La Fondation Biesther appelle à une mobilisation réelle de tous pour protéger les femmes et les jeunes filles de l’Est du pays contre les mutilations génitales.

À l’occasion de la Journée mondiale de lutte contre les mutilations génitales, célébrée le 6 février de chaque année, la directrice de cette organisation, Mignone Zaina Chaupanga, insiste sur la nécessité pour les victimes de briser le silence et de dénoncer cette pratique.

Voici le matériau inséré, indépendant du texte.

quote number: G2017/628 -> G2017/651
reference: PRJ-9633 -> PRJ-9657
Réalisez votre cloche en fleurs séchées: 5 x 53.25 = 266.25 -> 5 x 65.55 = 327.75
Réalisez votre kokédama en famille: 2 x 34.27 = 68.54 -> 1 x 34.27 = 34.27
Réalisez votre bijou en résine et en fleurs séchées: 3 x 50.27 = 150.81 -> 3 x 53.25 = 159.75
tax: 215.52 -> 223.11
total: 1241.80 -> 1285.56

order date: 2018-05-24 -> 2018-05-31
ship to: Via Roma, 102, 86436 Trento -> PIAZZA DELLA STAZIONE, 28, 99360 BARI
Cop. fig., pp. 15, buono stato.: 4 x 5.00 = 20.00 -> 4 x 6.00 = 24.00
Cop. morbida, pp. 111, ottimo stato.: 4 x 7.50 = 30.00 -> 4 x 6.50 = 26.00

« Les mutilations génitales féminines sont une violence inacceptable. Leurs conséquences sont graves : douleurs intenses, complications à long terme, difficultés lors des accouchements, traumatismes psychologiques et atteintes irréversibles au bien‑être et à la vie des filles », a‑t‑elle alerté.

Dans le contexte de l’insécurité persistante au Nord‑Kivu et au Sud‑Kivu, le risque que ces pratiques se reproduisent est réel.

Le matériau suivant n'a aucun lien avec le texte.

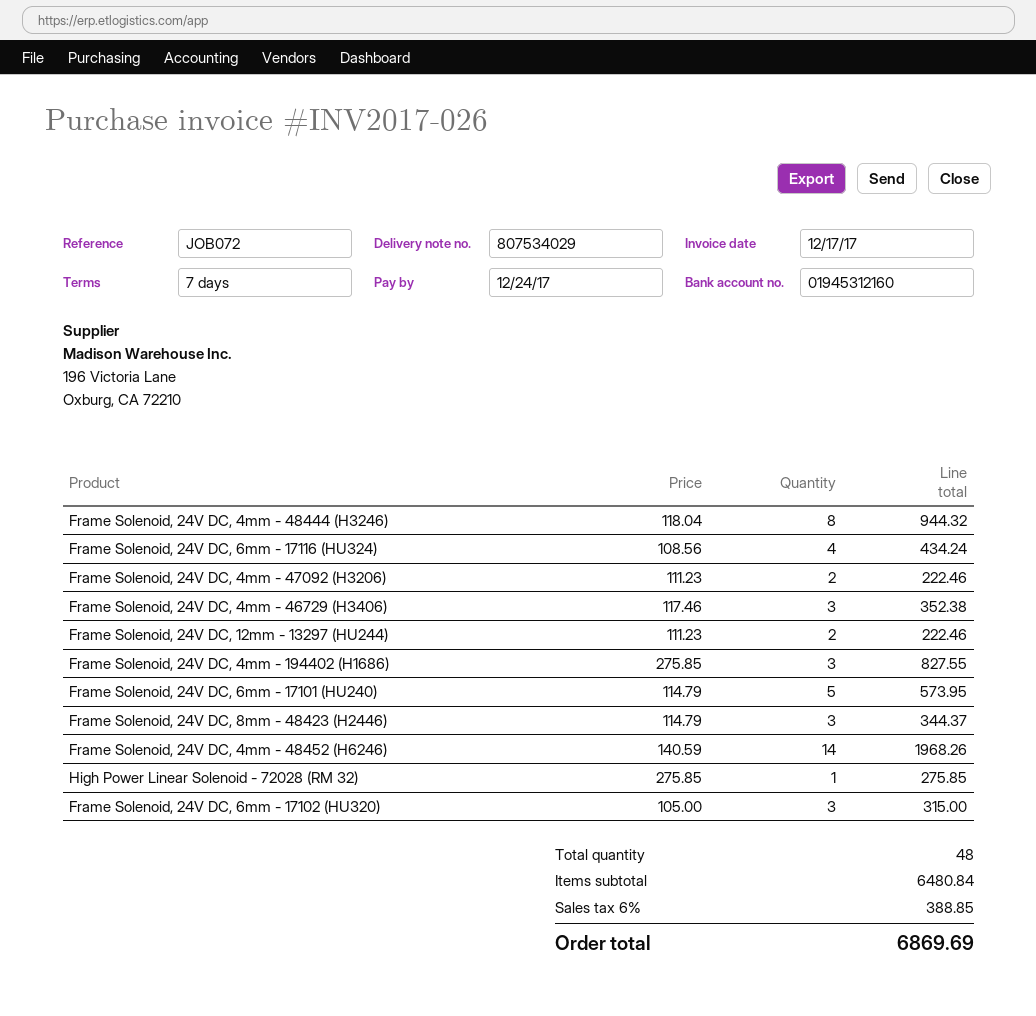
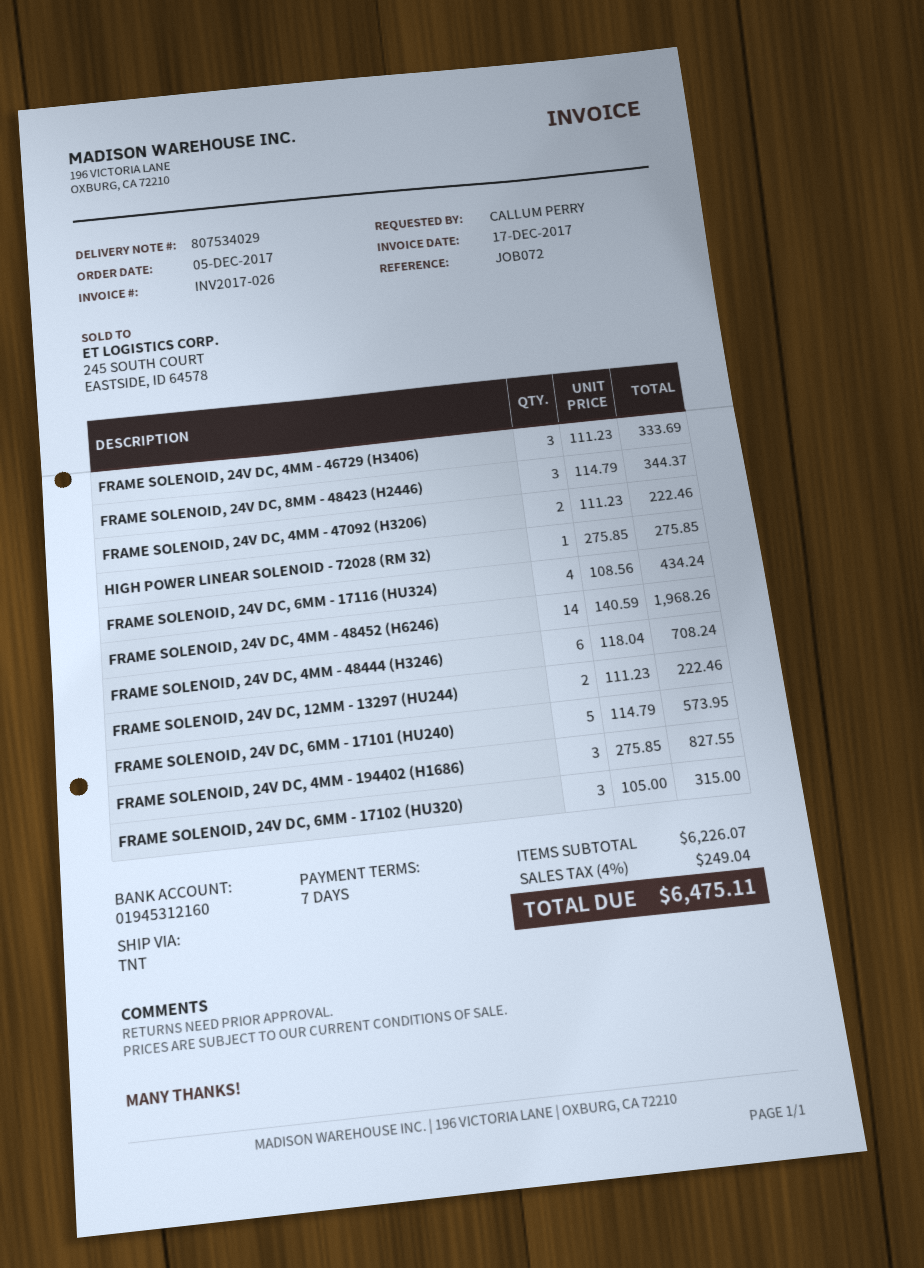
Frame Solenoid, 24V DC, 4mm - 48444 (H3246): 8 x 118.04 = 944.32 -> 6 x 118.04 = 708.24
Frame Solenoid, 24V DC, 4mm - 46729 (H3406): 3 x 117.46 = 352.38 -> 3 x 111.23 = 333.69
subtotal: 6480.84 -> 6226.07
tax: 6% = 388.85 -> 4% = 249.04
total: 6869.69 -> 6475.11

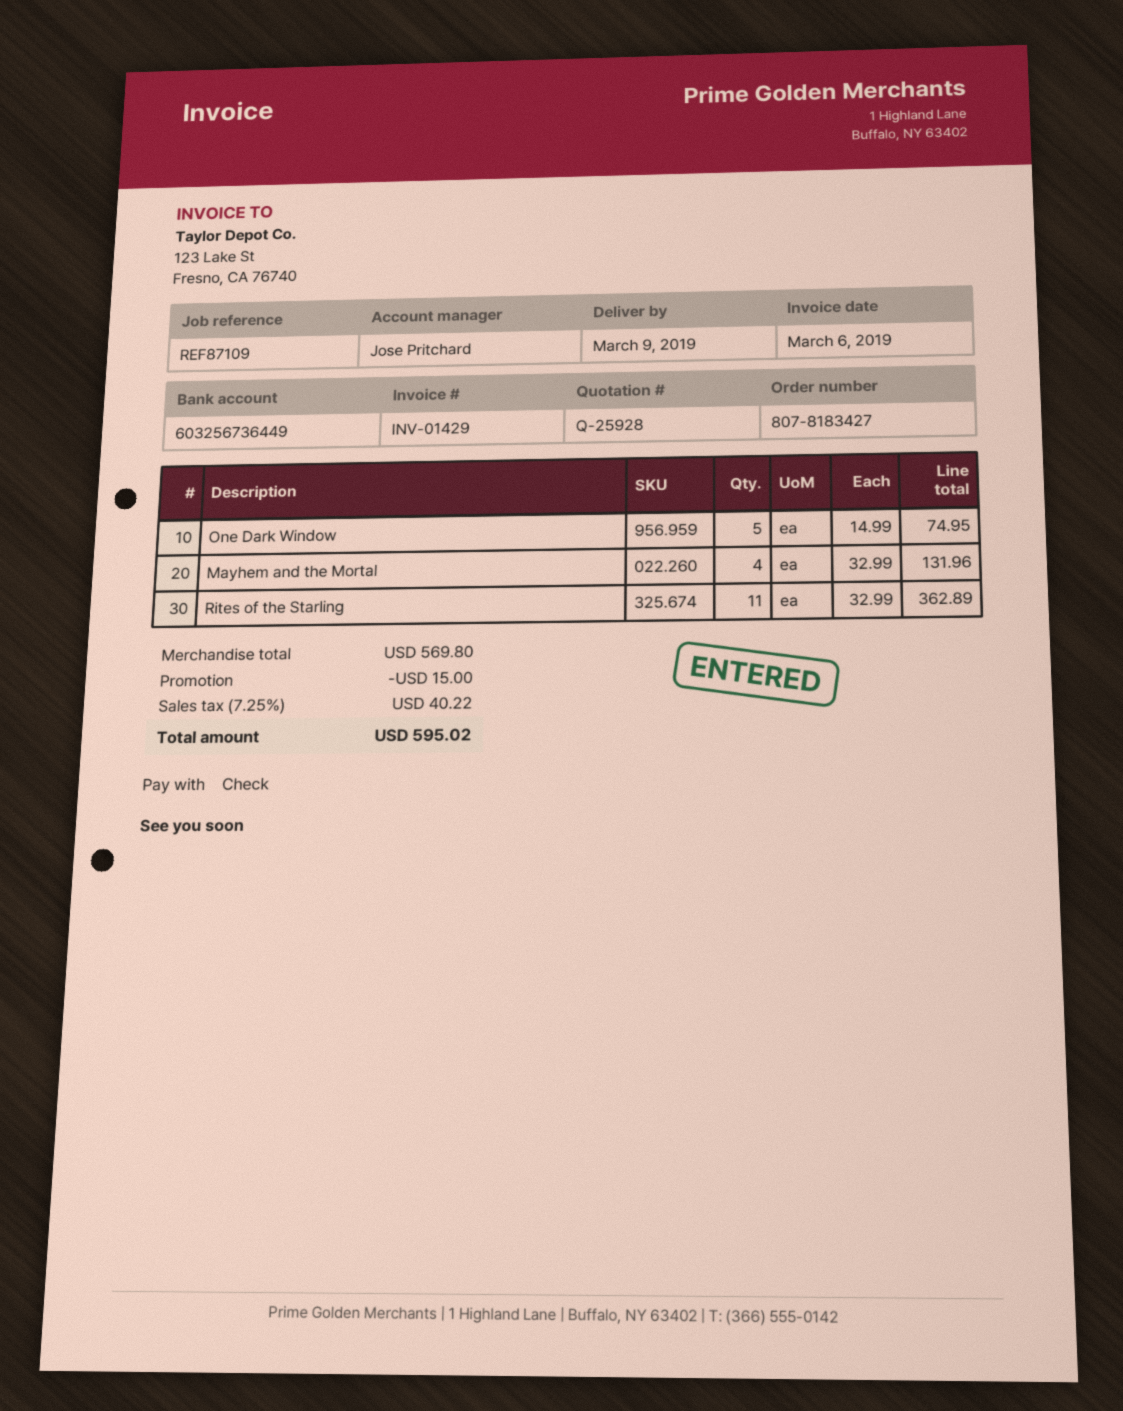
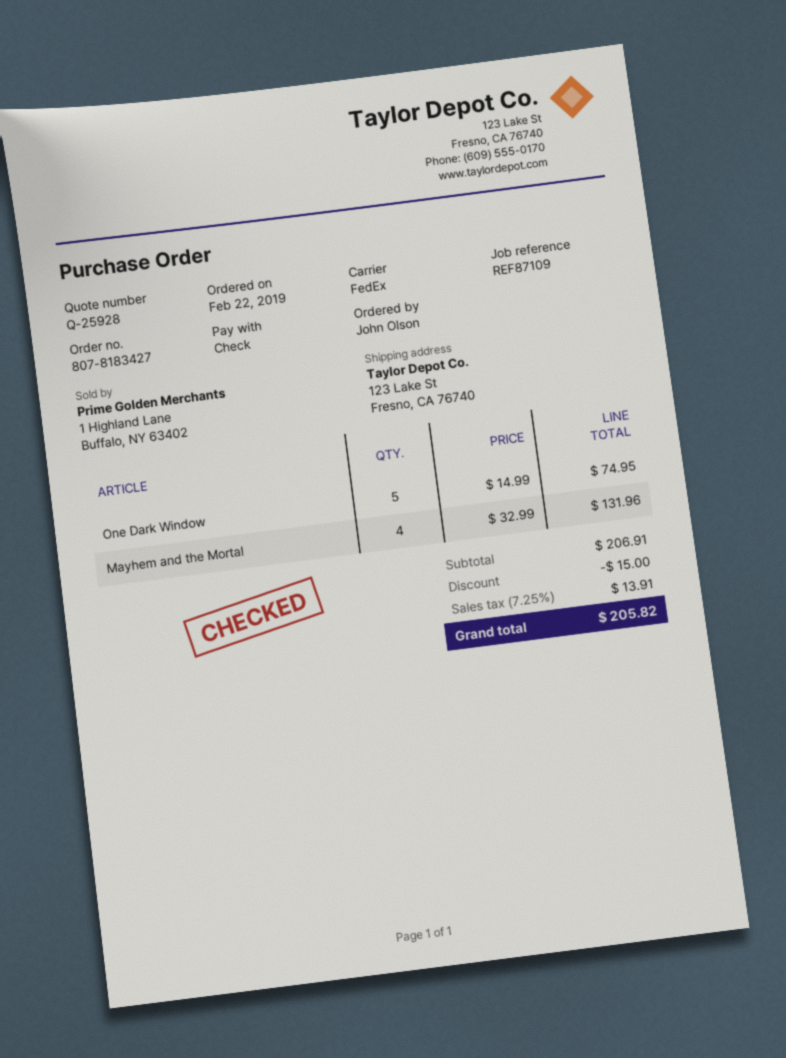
Rites of the Starling: 11 x 32.99 = 362.89 -> none
subtotal: 569.80 -> 206.91
tax: 7.25% = 40.22 -> 7.25% = 13.91
total: 595.02 -> 205.82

Mignone Zaina a également souligné que les déplacements forcés, la pauvreté, la déscolarisation des filles et l’affaiblissement des mécanismes de protection exposent encore davantage les enfants à des violences souvent perpétrées dans le silence.

Selon elle, les mutilations génitales féminines sont interdites par la loi congolaise et constituent une violation grave des droits humains.

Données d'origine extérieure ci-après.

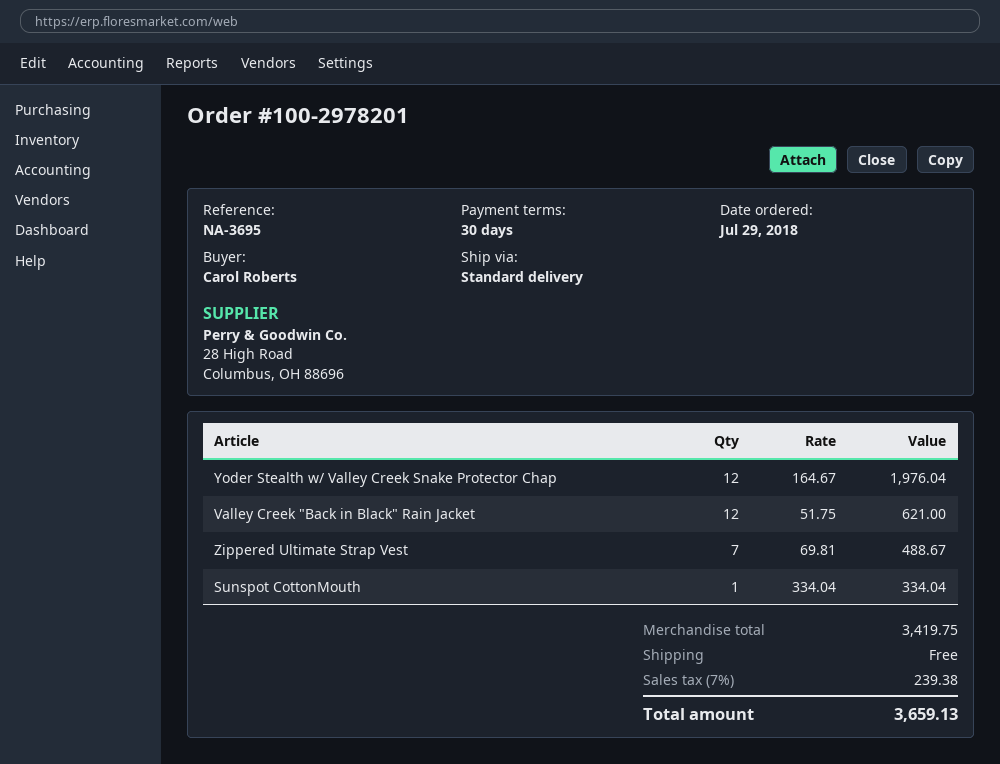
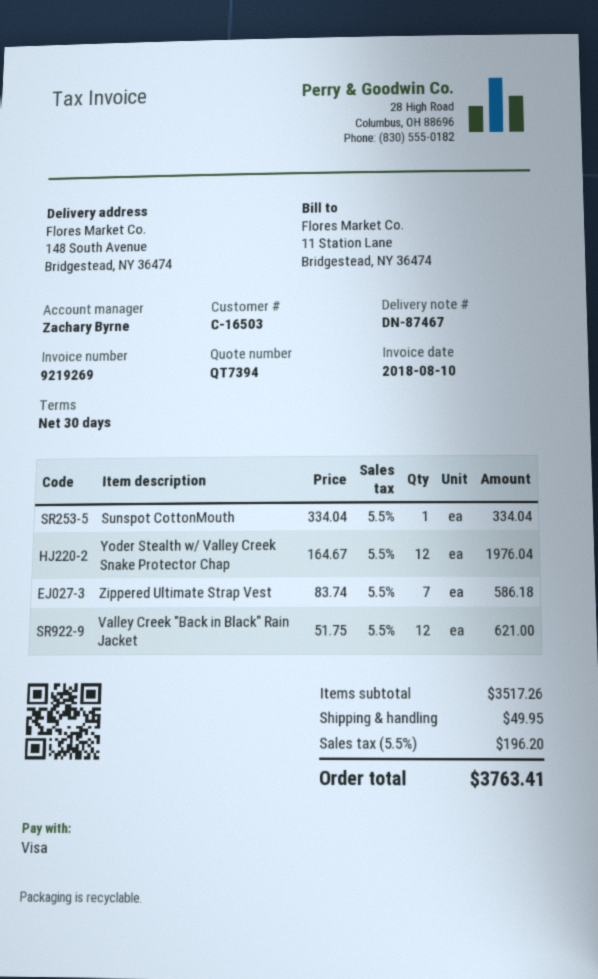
Zippered Ultimate Strap Vest: 7 x 69.81 = 488.67 -> 7 x 83.74 = 586.18
subtotal: 3419.75 -> 3517.26
shipping: 0.00 -> 49.95
tax: 7% = 239.38 -> 5.5% = 196.20
total: 3659.13 -> 3763.41

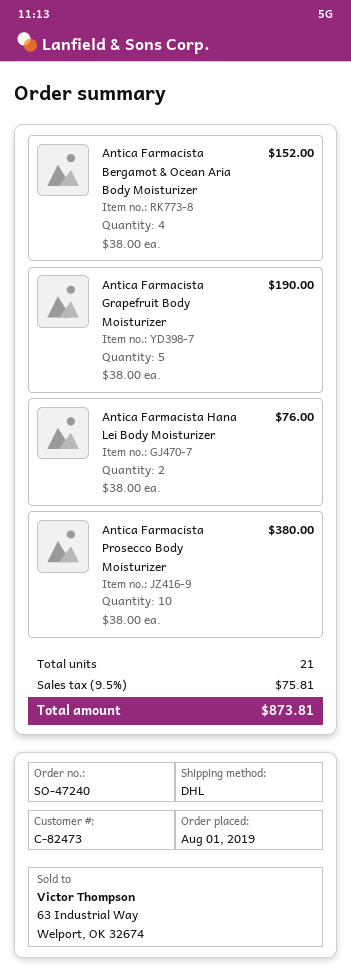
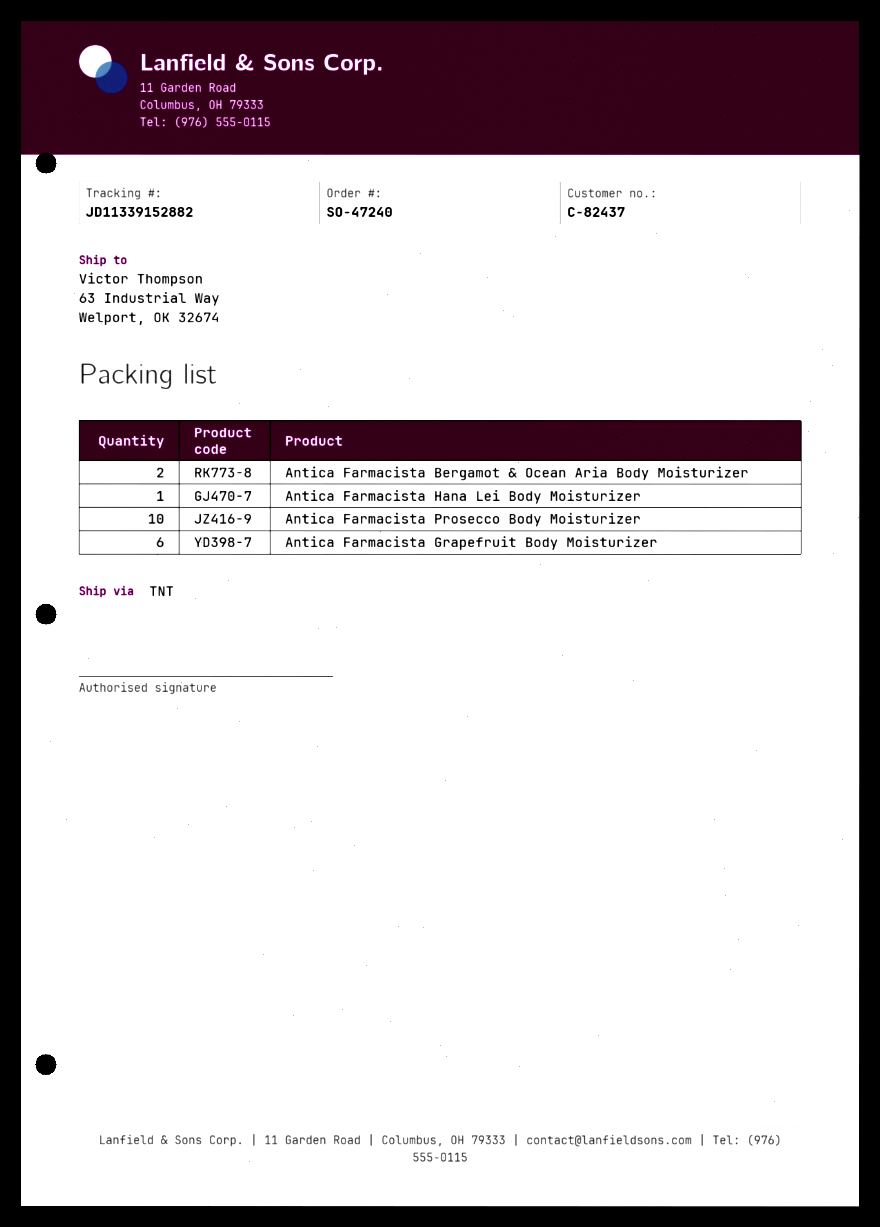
customer number: C-82473 -> C-82437
shipping method: DHL -> TNT
Antica Farmacista Bergamot & Ocean Aria Body Moisturizer: 4 -> 2
Antica Farmacista Grapefruit Body Moisturizer: 5 -> 6
Antica Farmacista Hana Lei Body Moisturizer: 2 -> 1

« Nous lançons un appel solennel à tous : parents, leaders communautaires, chefs coutumiers, responsables religieux et membres de la communauté, dites non à ces pratiques et engagez‑vous activement pour leur disparition. Toutes les victimes doivent également dénoncer ces violences, car chaque signalement est une chance de sauver une vie et de protéger l’avenir d’une fille », a‑t‑elle poursuivi.

La Fondation Biesther est engagée dans l’autonomisation économique des femmes, l’accompagnement psychosocial et la promotion de leurs droits au Nord‑Kivu.